Work order —
Your answer must be an exact copy of the listing that follows, with all pictures omitted.

Entries supplied —
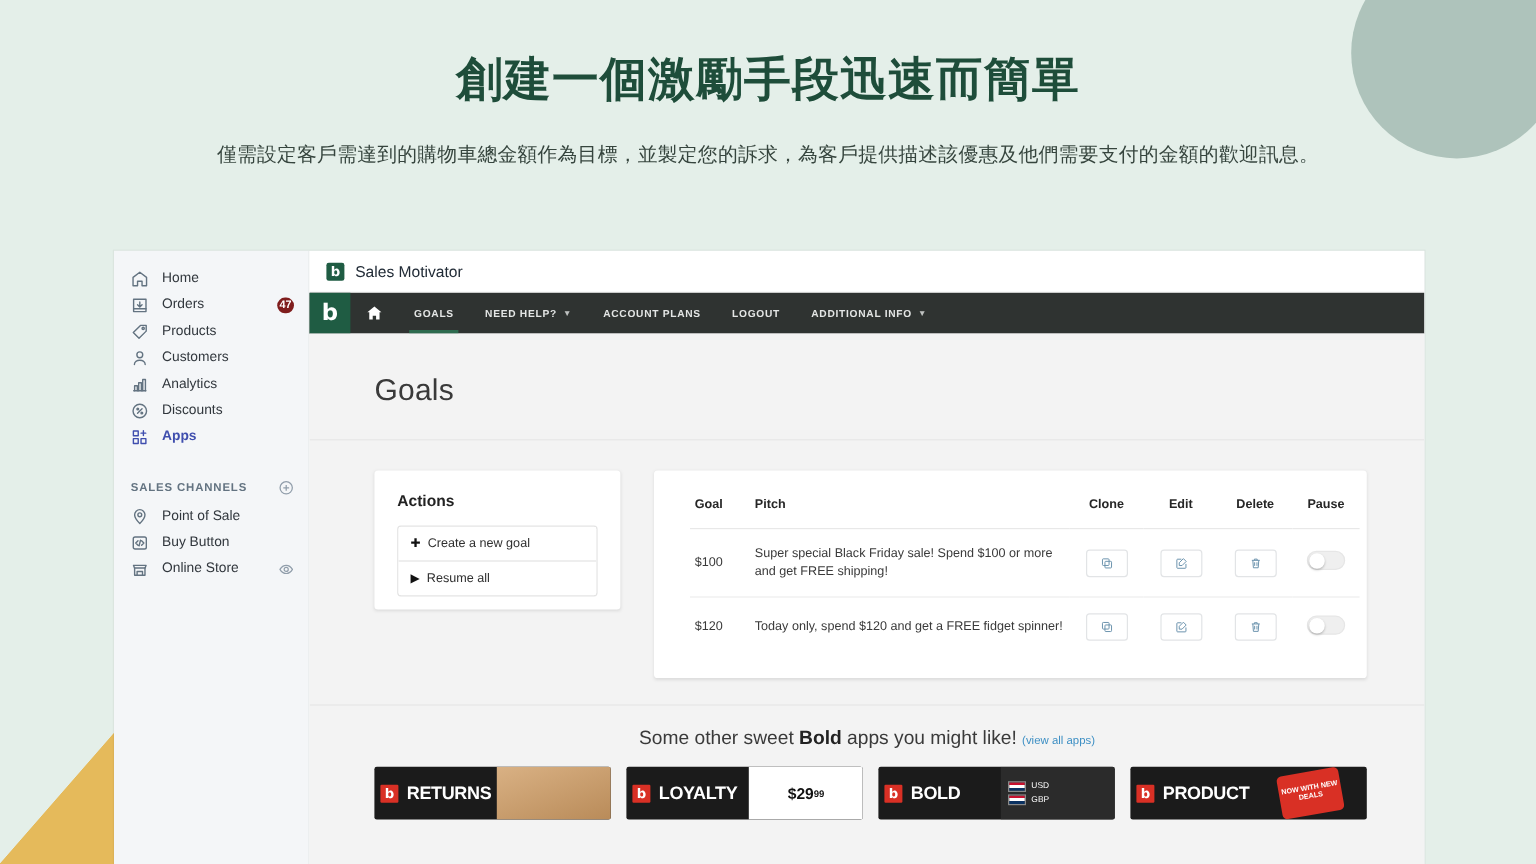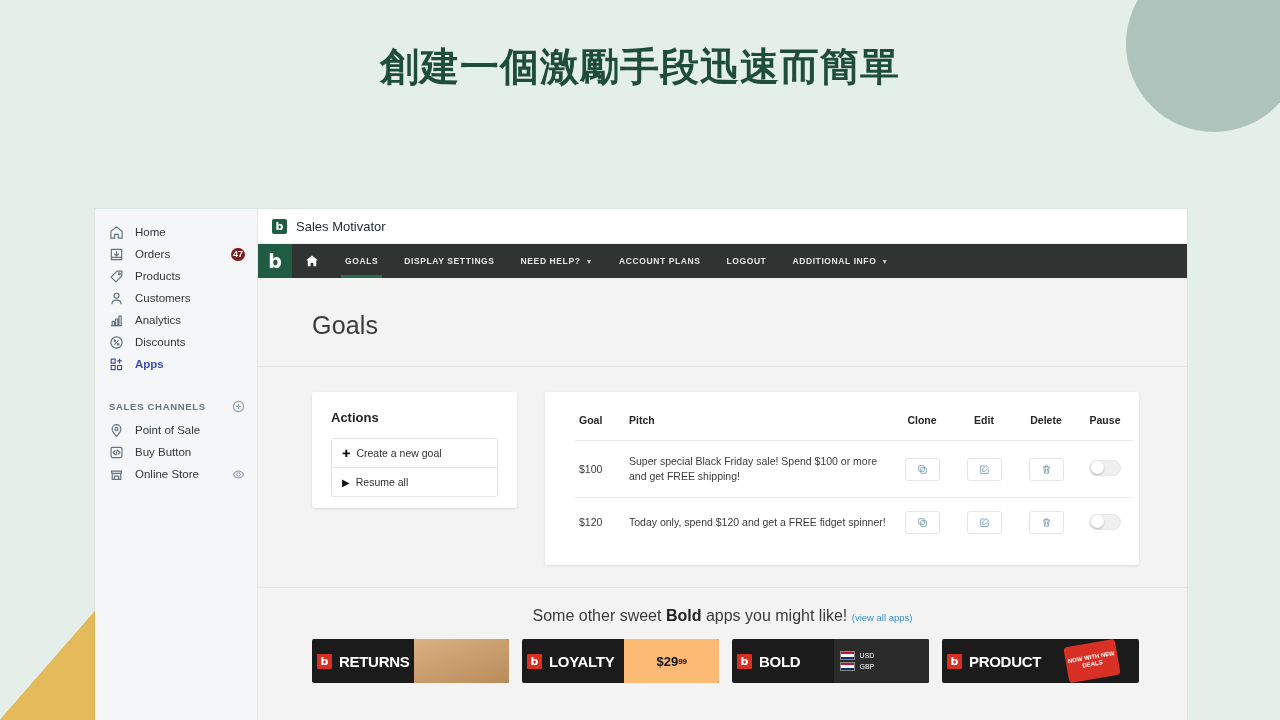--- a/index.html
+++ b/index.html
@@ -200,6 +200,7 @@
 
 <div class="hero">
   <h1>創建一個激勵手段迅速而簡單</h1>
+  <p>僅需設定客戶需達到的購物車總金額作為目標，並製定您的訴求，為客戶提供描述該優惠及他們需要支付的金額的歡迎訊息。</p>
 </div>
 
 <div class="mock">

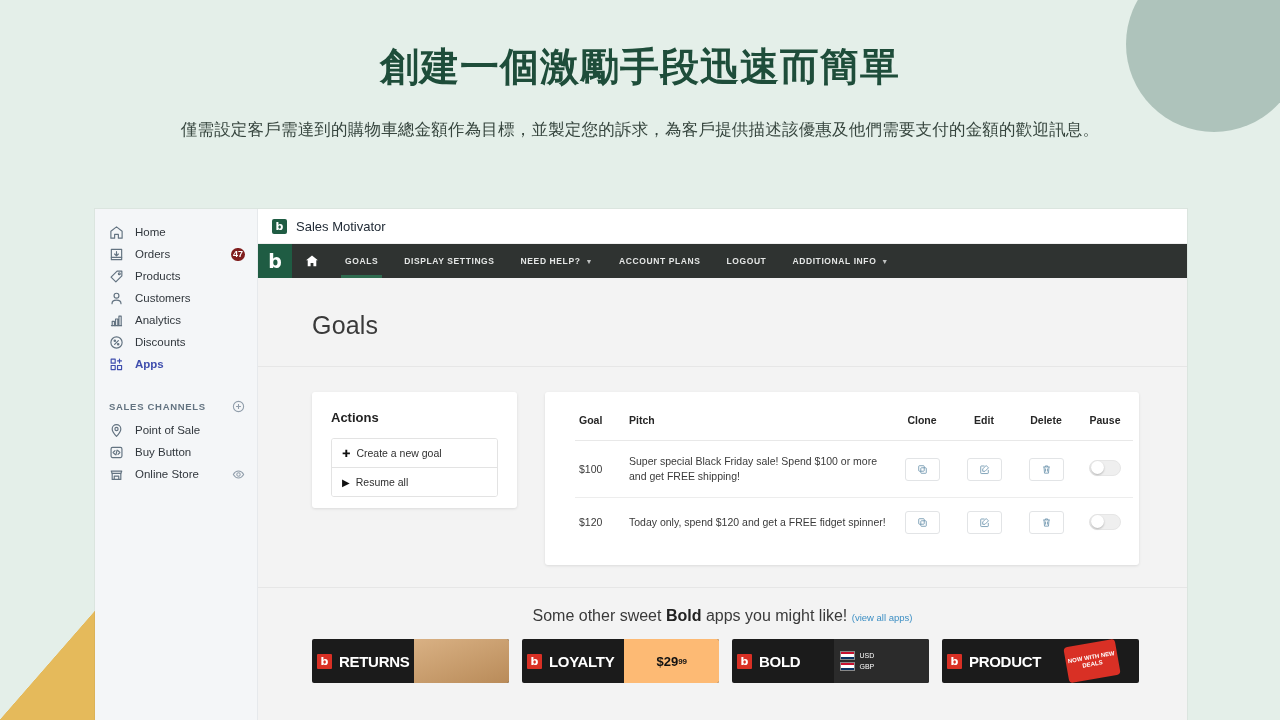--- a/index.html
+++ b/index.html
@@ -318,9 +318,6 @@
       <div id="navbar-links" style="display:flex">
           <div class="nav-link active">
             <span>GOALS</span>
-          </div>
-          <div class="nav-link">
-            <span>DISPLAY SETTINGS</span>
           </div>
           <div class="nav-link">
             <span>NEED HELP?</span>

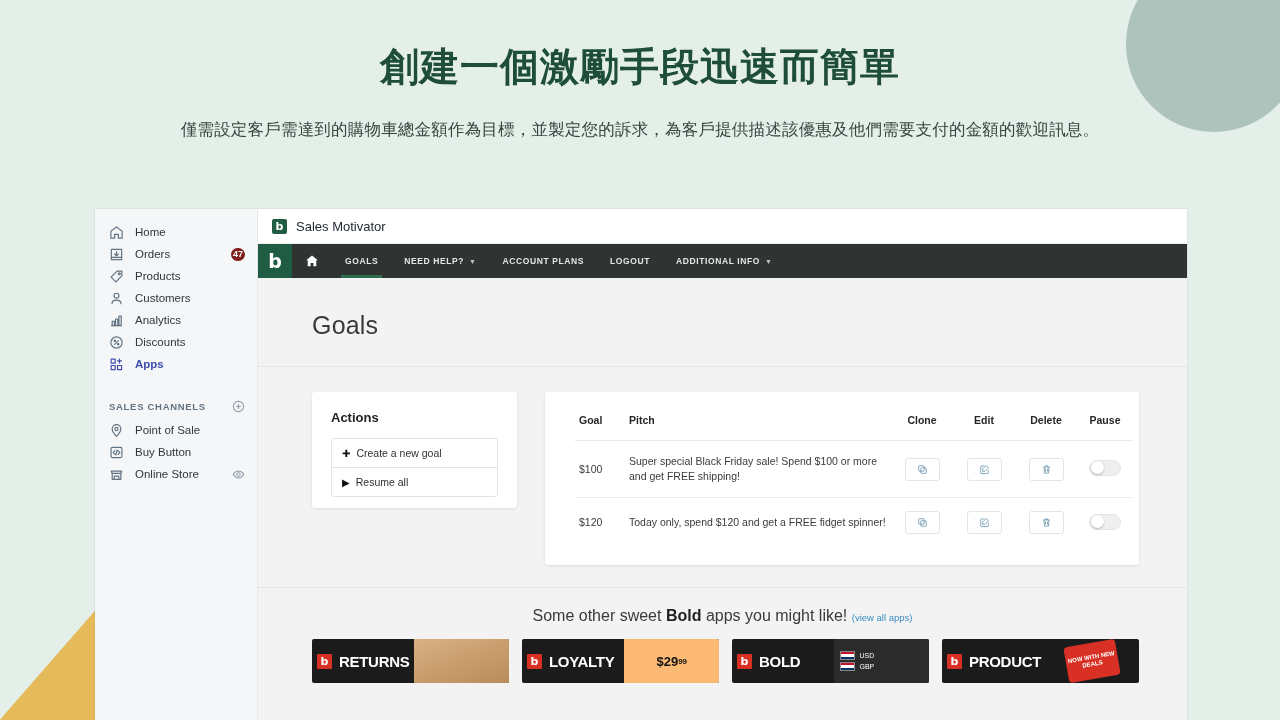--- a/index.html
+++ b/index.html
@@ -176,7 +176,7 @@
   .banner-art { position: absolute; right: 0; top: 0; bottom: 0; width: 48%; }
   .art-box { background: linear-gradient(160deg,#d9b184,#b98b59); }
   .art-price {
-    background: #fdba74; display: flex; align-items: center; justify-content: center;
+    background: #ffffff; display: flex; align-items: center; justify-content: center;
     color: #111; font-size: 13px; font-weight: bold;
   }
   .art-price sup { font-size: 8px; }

Task solution —
--- a/index.html
+++ b/index.html
@@ -200,6 +200,7 @@
 
 <div class="hero">
   <h1>創建一個激勵手段迅速而簡單</h1>
+  <p>僅需設定客戶需達到的購物車總金額作為目標，並製定您的訴求，為客戶提供描述該優惠及他們需要支付的金額的歡迎訊息。</p>
 </div>
 
 <div class="mock">

--- a/index.html
+++ b/index.html
@@ -318,9 +318,6 @@
       <div id="navbar-links" style="display:flex">
           <div class="nav-link active">
             <span>GOALS</span>
-          </div>
-          <div class="nav-link">
-            <span>DISPLAY SETTINGS</span>
           </div>
           <div class="nav-link">
             <span>NEED HELP?</span>

--- a/index.html
+++ b/index.html
@@ -176,7 +176,7 @@
   .banner-art { position: absolute; right: 0; top: 0; bottom: 0; width: 48%; }
   .art-box { background: linear-gradient(160deg,#d9b184,#b98b59); }
   .art-price {
-    background: #fdba74; display: flex; align-items: center; justify-content: center;
+    background: #ffffff; display: flex; align-items: center; justify-content: center;
     color: #111; font-size: 13px; font-weight: bold;
   }
   .art-price sup { font-size: 8px; }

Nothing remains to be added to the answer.